I walk out of the house and breathe in some fresh, cold air. Cheryl and Tyler are still standing on the walkway, waiting for me. I pass them and start pacing around the yard. “I’m sorry, I say. I didn’t see anything. I mean, I saw some things, but I didn’t see him. It gets more and more bizarre the deeper you go. It makes even less sense beyond you two not even being able to see it. I’m going to go get help, and come back. Or maybe I should just call them on the radio. It’ll be harder to face and convince them in person. I dunno. I’m so sorry, though.” I wait for their response, but there’s none. They don’t move. No, they literally don’t move.

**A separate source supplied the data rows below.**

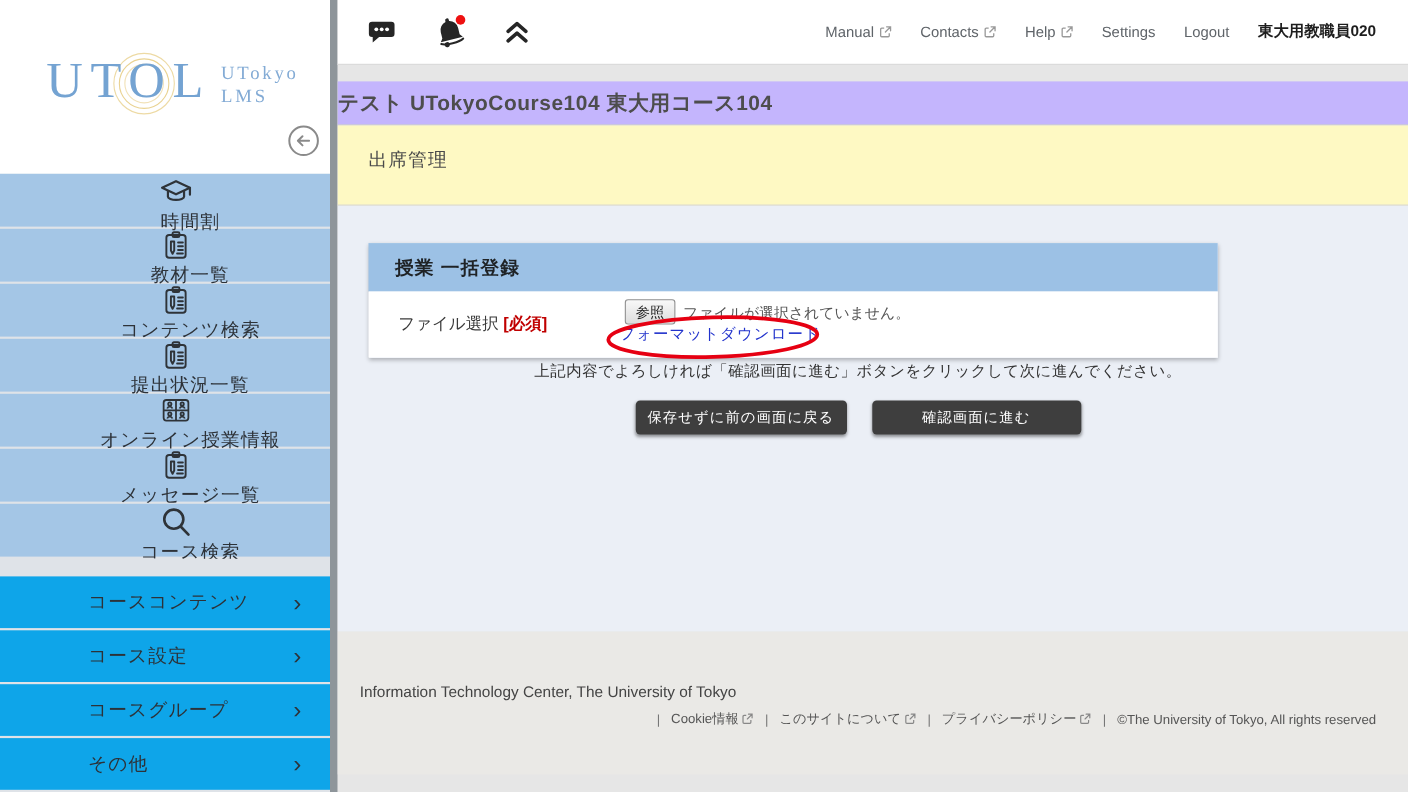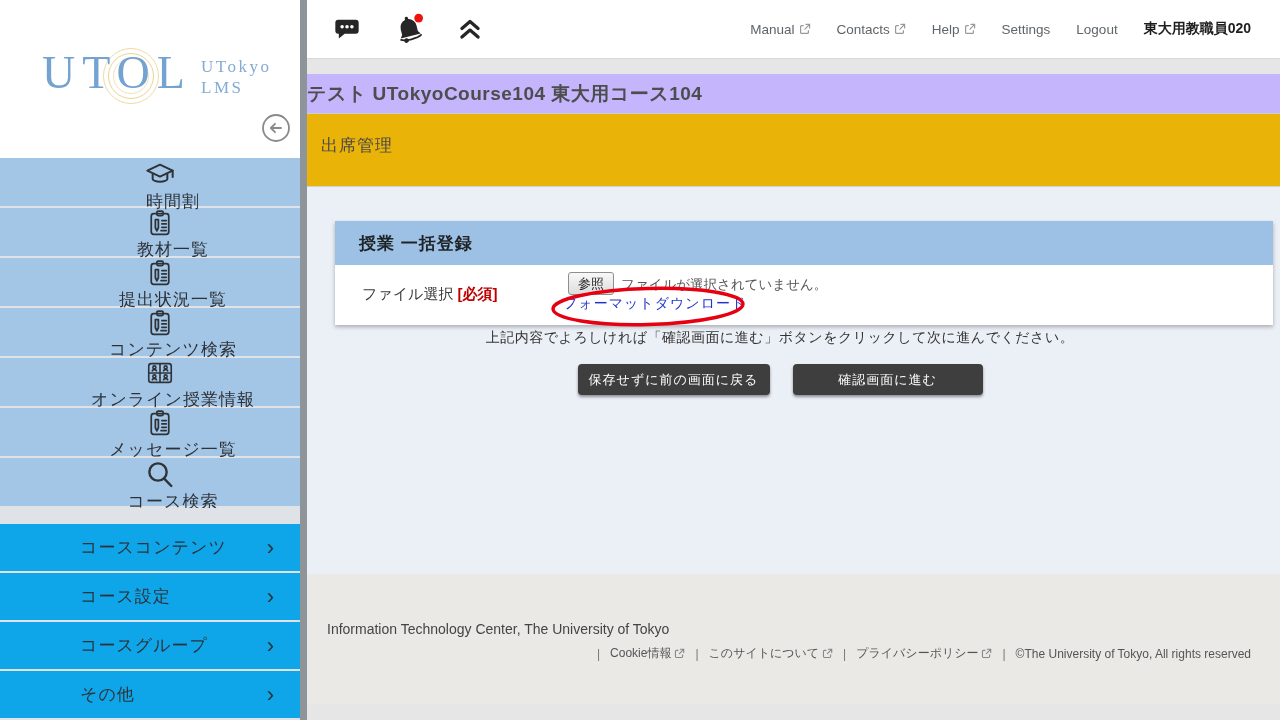"出席管理" .band-sub { background: #eab308 -> #fef9c3; padding: 20px 0 0 14px -> 20px 0 0 28px }
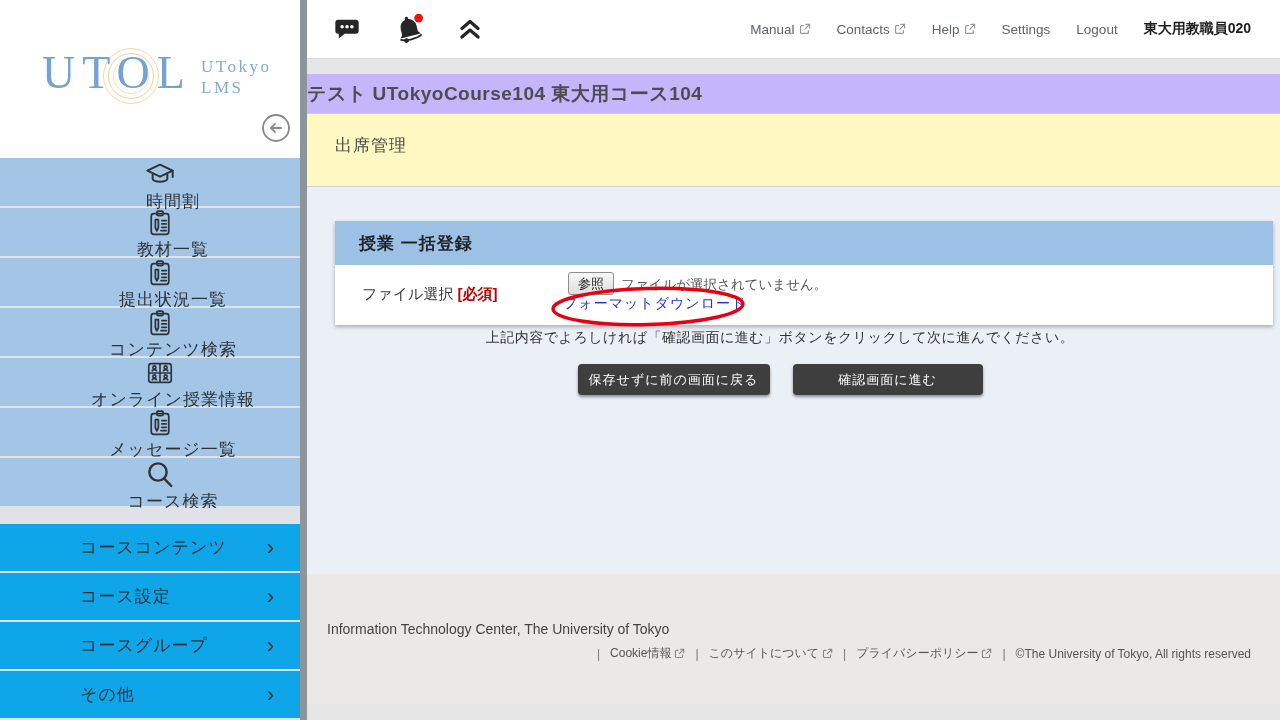"授業 一括登録" .panel { width: 938px -> 772px }
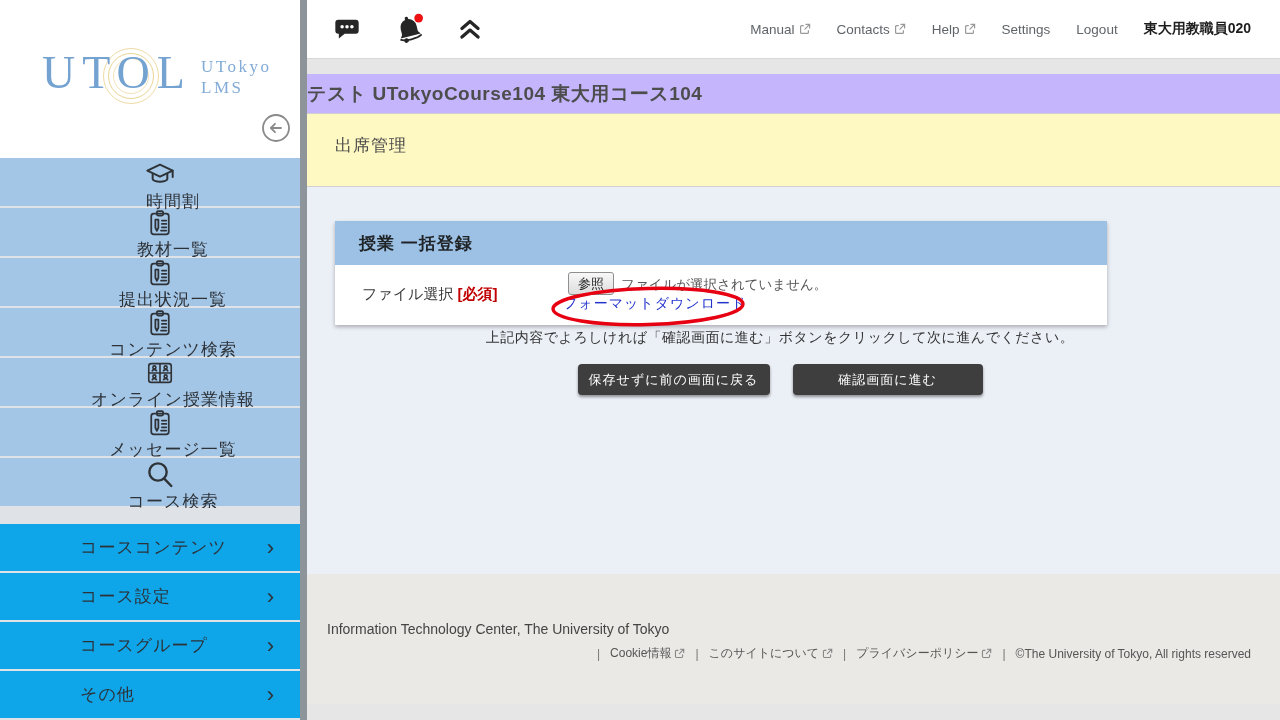"提出状況一覧" div.s-item { order: before "コンテンツ検索" -> after "コンテンツ検索" }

They’re standing in the exact same spots as they were before. “Tyler?” I approach them. “Cheryl?”
They don’t answer. But they are moving, ever so slightly. So they’re not quite frozen. Either they’re in a slower time, or I’m in a faster one. I try to touch Cheryl’s shoulder, but can’t. My hand just passes right through her. I’m not really here. Maybe I’m dead, maybe I’m not. But I am not here. I’m in some other world, and it’s just that I can see the real world. I start jogging back up to the house, desperate to get back to the elevator, but then I stop. I have to stay until I find Escher. Though each of the couple believes conflicting things about the boy, two things I don’t doubt is that Escher Bradley exists...and that he’s somewhere here.